The record indicated that when the Michigan Central Railroad Company merged into the United Railroad Corporation this transaction was not recorded, nor did the United Railroad Corporation record the deed to the disputed strip of land.

Because the Michigan Central Railroad Company never recorded its claim of title, the exception to the general rule stated in MCL 565.103 is not applicable. The exception states:

However, an interest, claim, or charge may be preserved and kept effective by filing for record within 3 years after the effective date of the amendatory act that added section la [MCL 565.101a] or during the 20-year period for mineral interests and the 40-year period for other interests, a notice in writing, verified by oath, setting forth the nature of the claim. [MCL 565.103.]

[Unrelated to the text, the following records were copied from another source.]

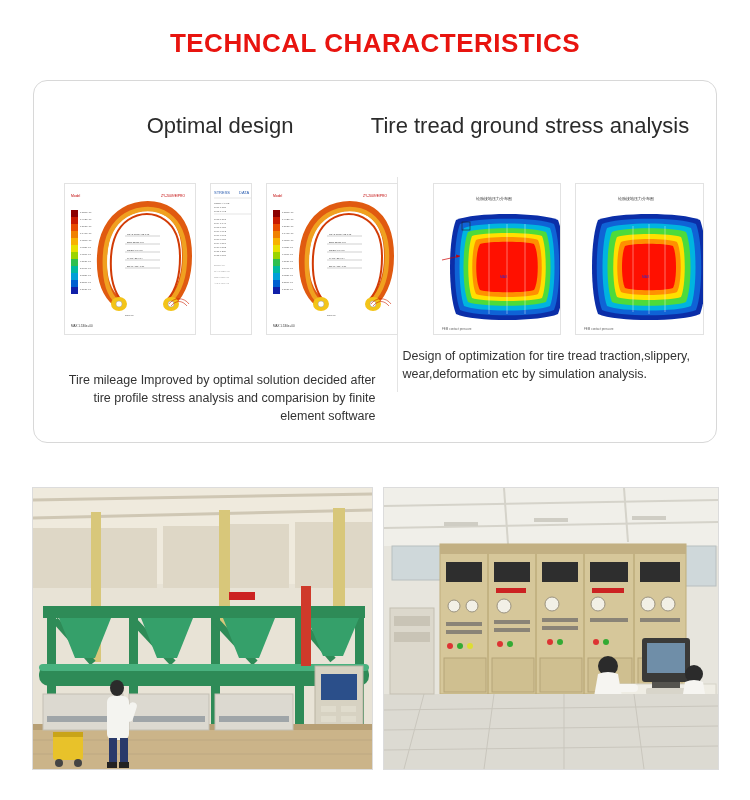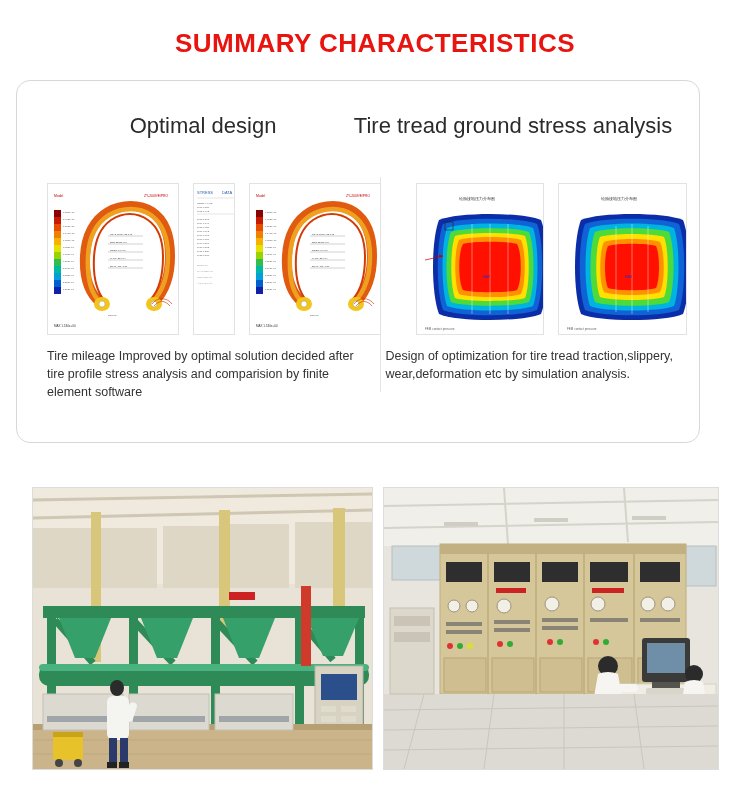--- a/index.html
+++ b/index.html
@@ -141,7 +141,7 @@
 
 <div class="page">
 
-  <div class="title">SUMMARY CHARACTERISTICS</div>
+  <div class="title">TECHNCAL CHARACTERISTICS</div>
 
   <div class="panel">
     <div class="panel-inner">

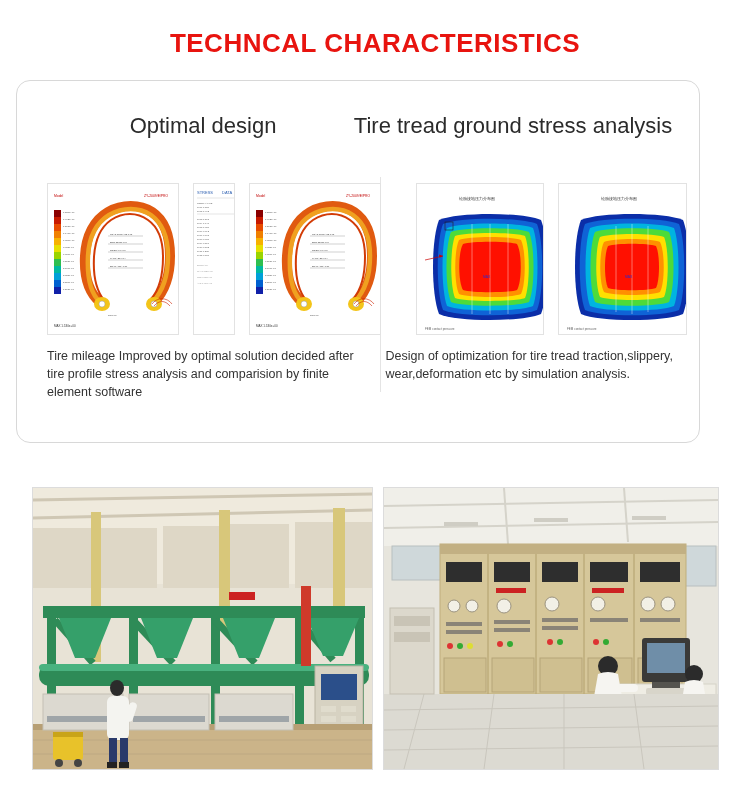--- a/index.html
+++ b/index.html
@@ -36,7 +36,7 @@
   
   .panel {
     position: absolute;
-    left: 16px;
+    left: 33px;
     top: 80px;
     width: 684px;
     height: 363px;

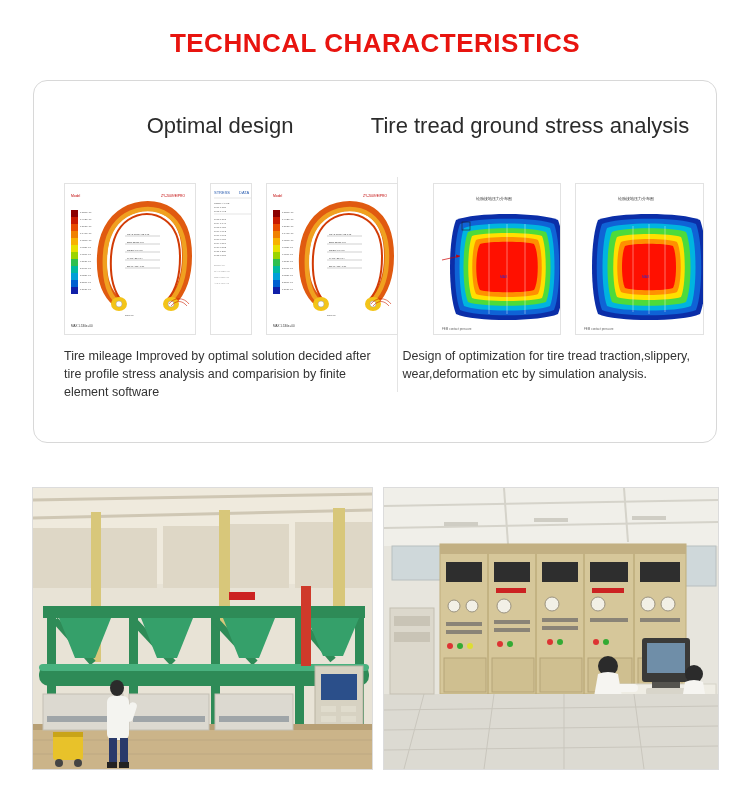--- a/index.html
+++ b/index.html
@@ -104,7 +104,7 @@
     color: #333333;
     font-family: "Liberation Sans", sans-serif;
   }
-  .caption-left { width: 318px; text-align: left; }
+  .caption-left { width: 318px; text-align: right; margin-top: 24px; }
   .caption-right { width: 318px; margin-left: 27px; text-align: left; }
 
   .vdiv {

After illustrating a problem in which two persons had an unbroken chain of title, yet application of the act mandated that the junior title holder held superior title, the treatise states:

In this and similar cases, the competing claims must be determined by a court in accordance with other established legal principles, since the act was not designed to cure such problems. The claim of one party or the other may, for example, be barred by adverse possession, the operation of some statute of limitations, the fact that one party does not hold true title to the property, or other applicable legal principles. [Cameron, supra, p 421 (emphasis added).]

Thus, each person’s claim must be analyzed to determine if it is actually competing against another, i.e., are both parties considered to have marketable record title as defined in the act.